Your objective
Below are records; reproduce exactly the lines from the one containing "(325, 893) none" through the end, both included, and only those.

Exercise data START

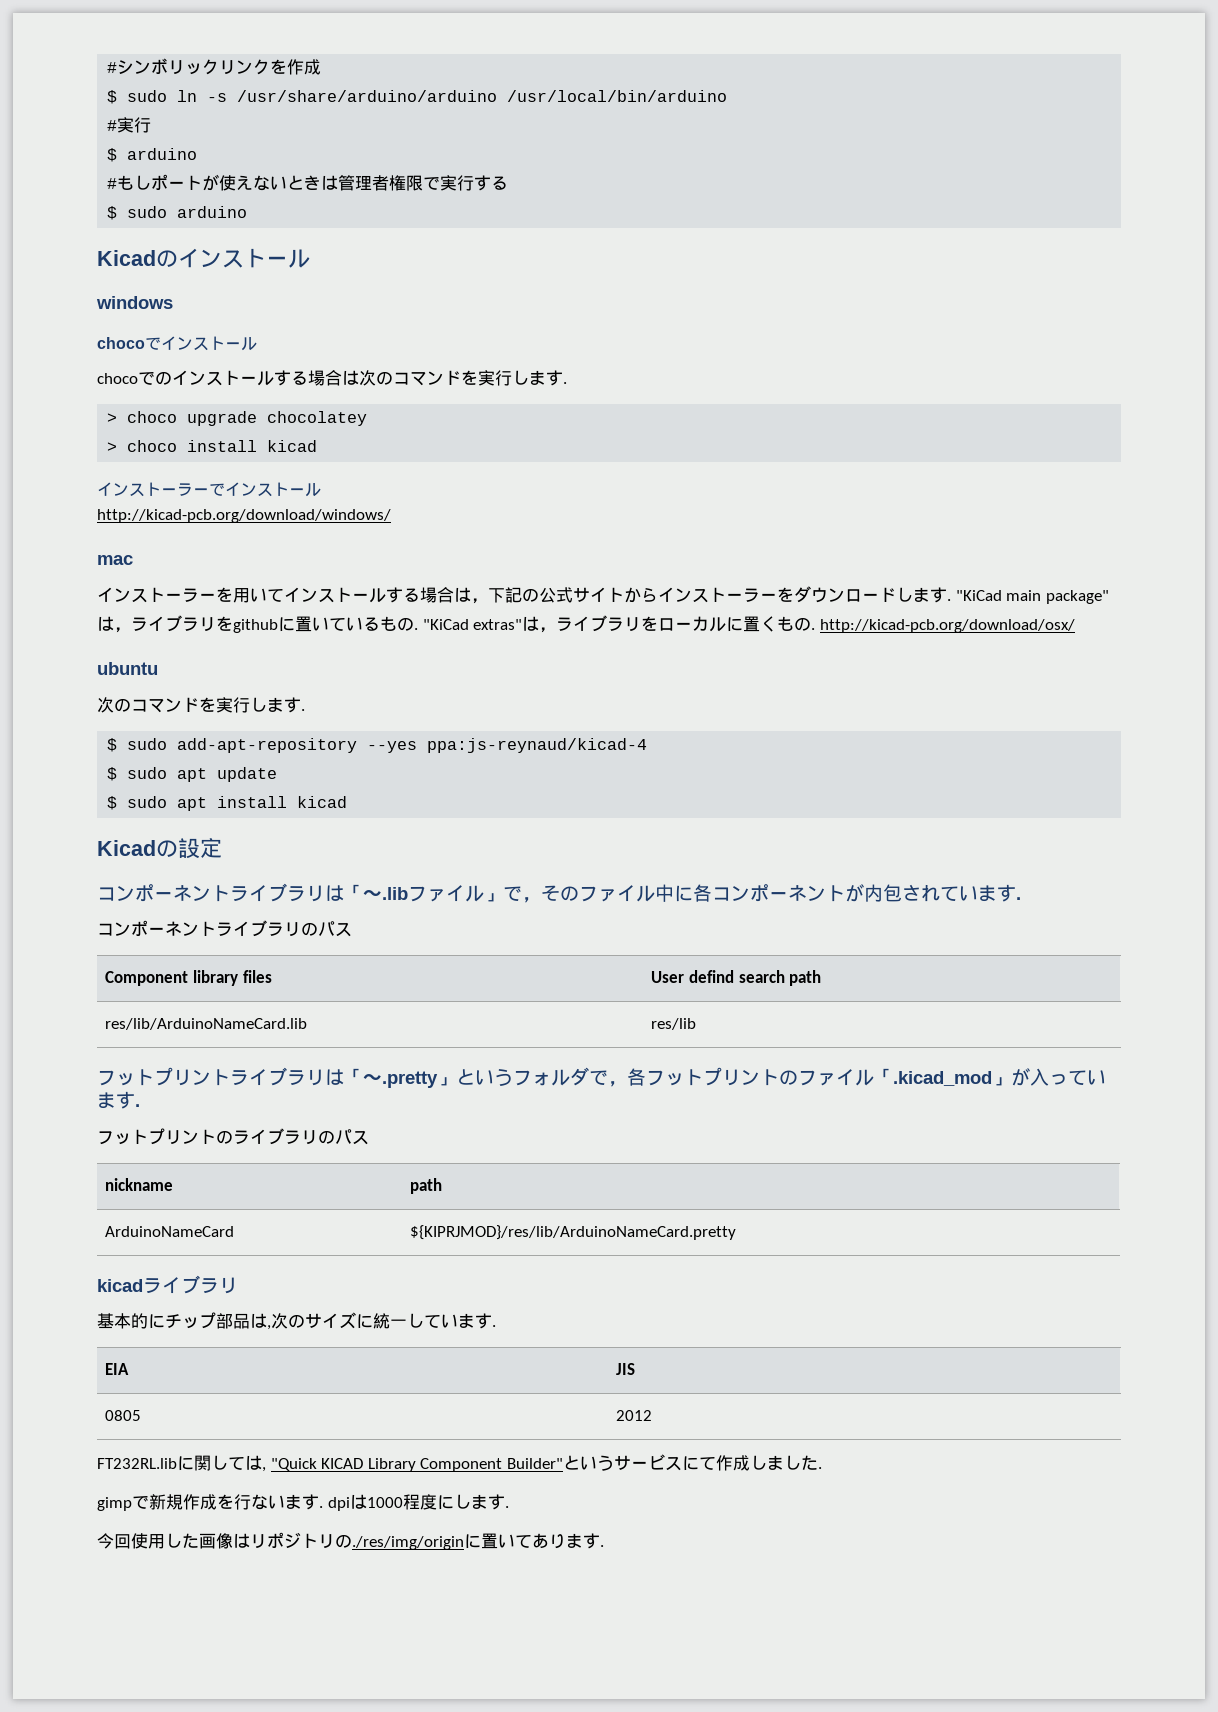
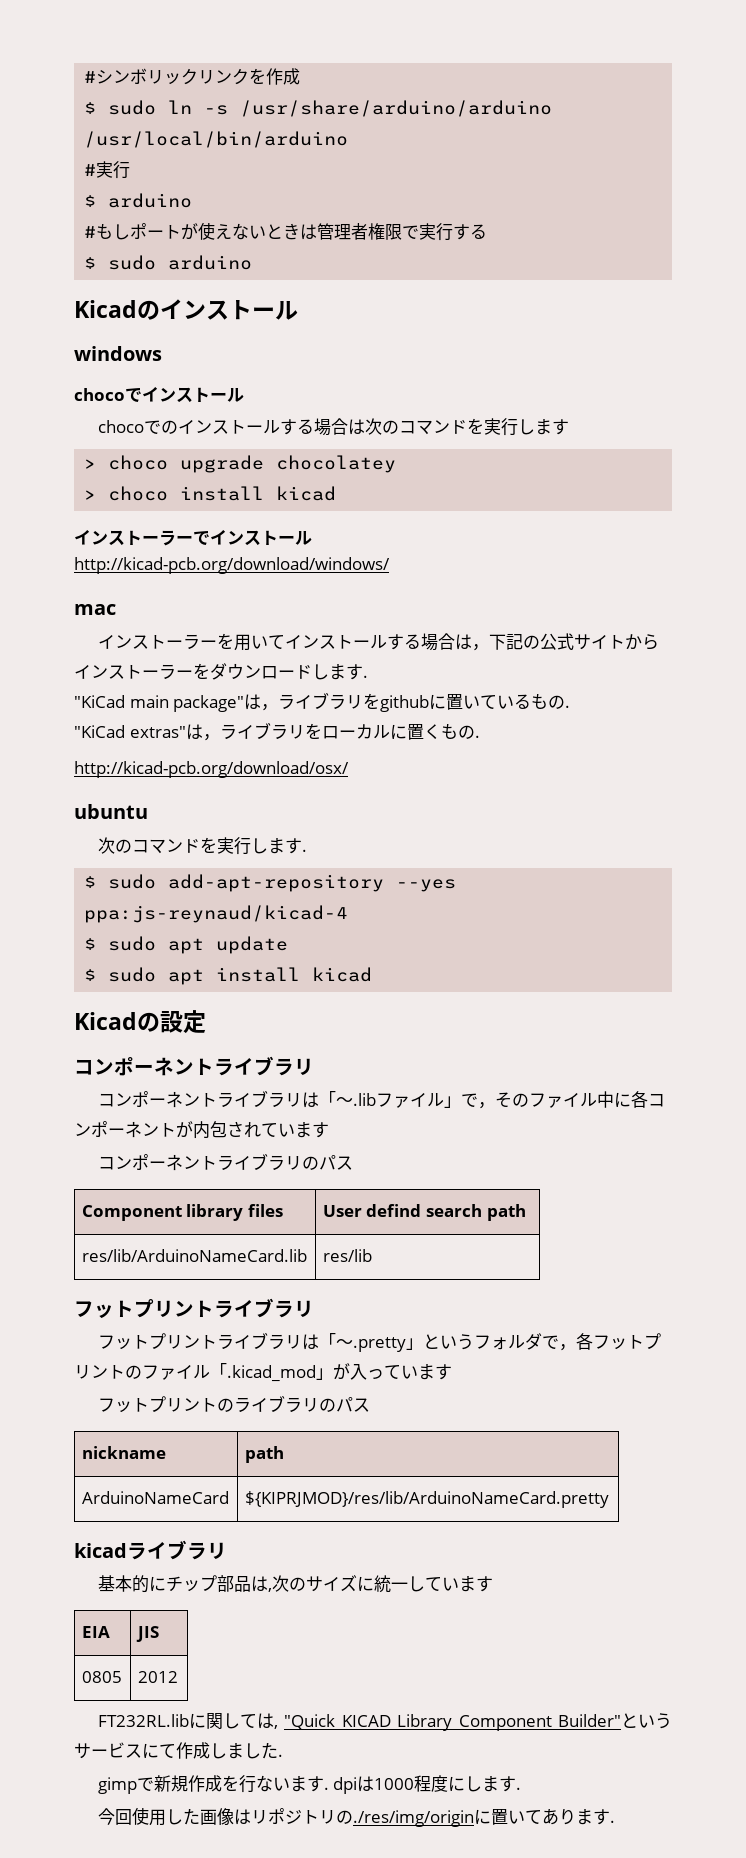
[563,382,567,384] . -> (569, 427) none
(951, 600) none -> (368, 676) //
(418, 629) none -> (571, 706) //
(816, 629) none -> (480, 736) //
(325, 893) none -> [97,1090,302,1108] // コンポーネントライブラリ
[1016,897,1021,900] . -> (329, 1130) none
(325, 1077) none -> [97,1332,302,1350] // フットプリントライブラリ
[135,1104,140,1107] . -> (452, 1372) none
[492,1325,496,1327] . -> (493, 1584) none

Exercise data END

Reply
(325, 893) none -> [97,1090,302,1108] // コンポーネントライブラリ
[1016,897,1021,900] . -> (329, 1130) none
(325, 1077) none -> [97,1332,302,1350] // フットプリントライブラリ
[135,1104,140,1107] . -> (452, 1372) none
[492,1325,496,1327] . -> (493, 1584) none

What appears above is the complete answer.